**What the task asks**
Write out exactly the lines running from the one with "[657,1266,817,1304] 5.1364 INR" to the last line of the entries, keeping both the first and the last.

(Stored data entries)
----------------------------------------

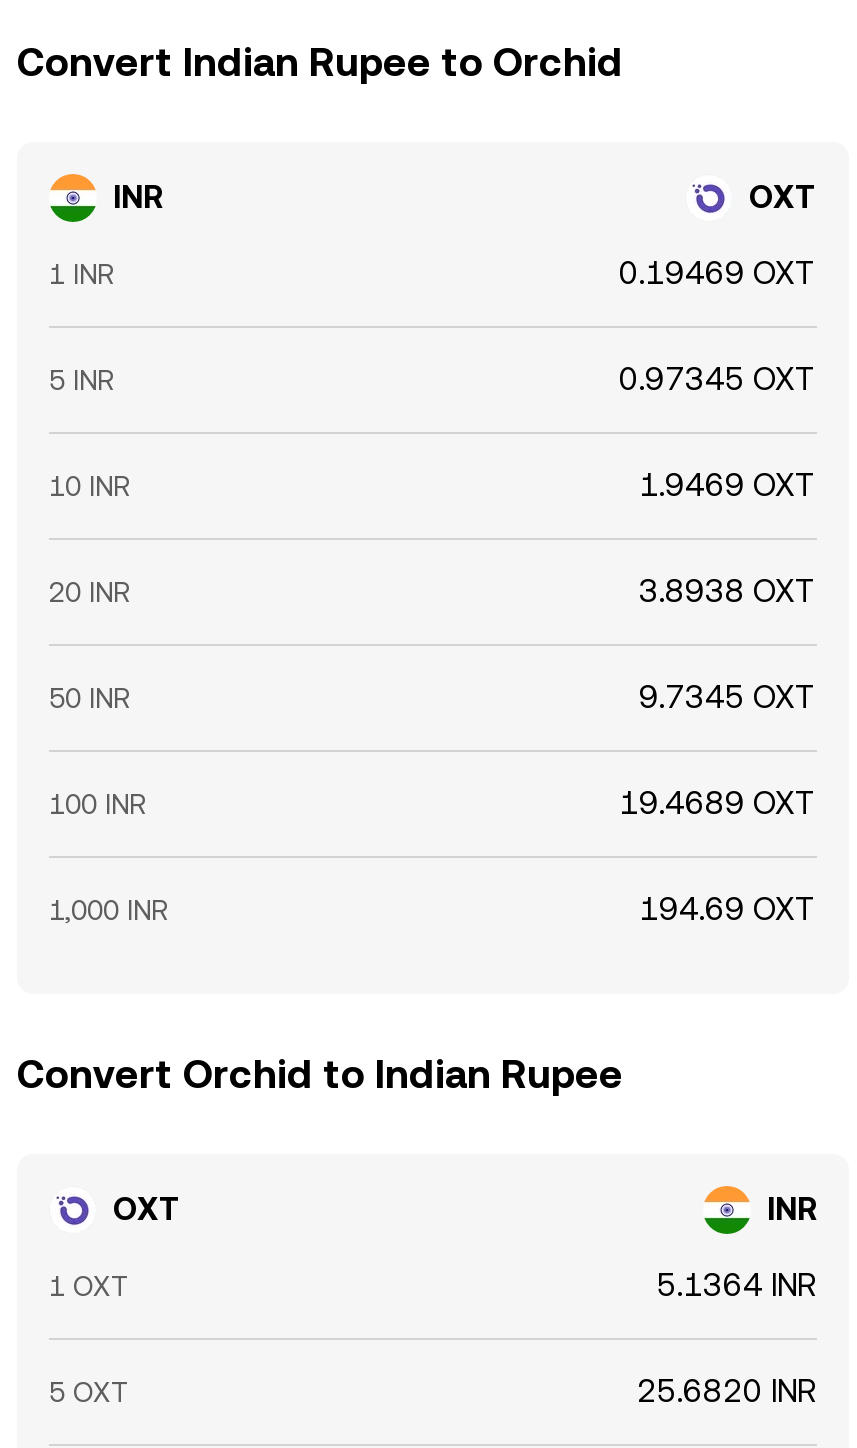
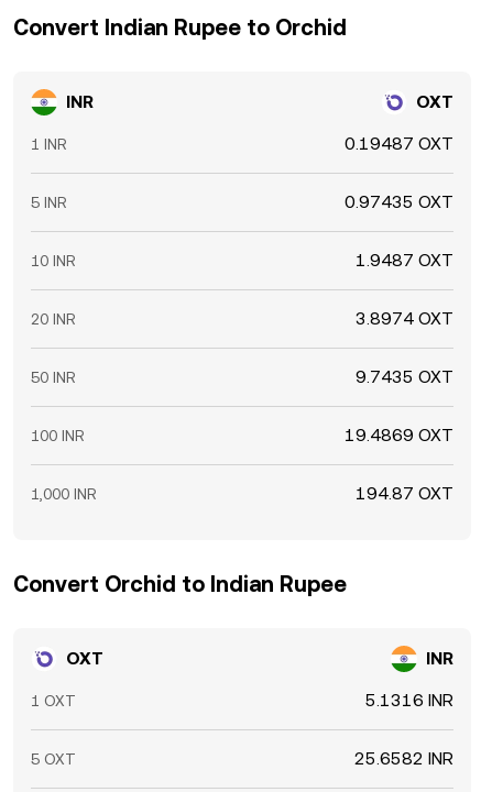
[619,254,817,292] 0.19469 OXT -> [345,133,453,154] 0.19487 OXT
[619,360,817,398] 0.97345 OXT -> [345,191,453,212] 0.97435 OXT
[639,466,817,504] 1.9469 OXT -> [356,250,453,271] 1.9487 OXT
[639,572,817,610] 3.8938 OXT -> [356,308,453,329] 3.8974 OXT
[639,678,817,716] 9.7345 OXT -> [356,366,453,387] 9.7435 OXT
[619,784,817,822] 19.4689 OXT -> [345,425,453,446] 19.4869 OXT
[639,890,817,928] 194.69 OXT -> [356,483,453,504] 194.87 OXT
[657,1266,817,1304] 5.1364 INR -> [365,690,453,711] 5.1316 INR
[637,1372,817,1410] 25.6820 INR -> [354,748,453,769] 25.6582 INR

----------------------------------------

**Completed task**
[657,1266,817,1304] 5.1364 INR -> [365,690,453,711] 5.1316 INR
[637,1372,817,1410] 25.6820 INR -> [354,748,453,769] 25.6582 INR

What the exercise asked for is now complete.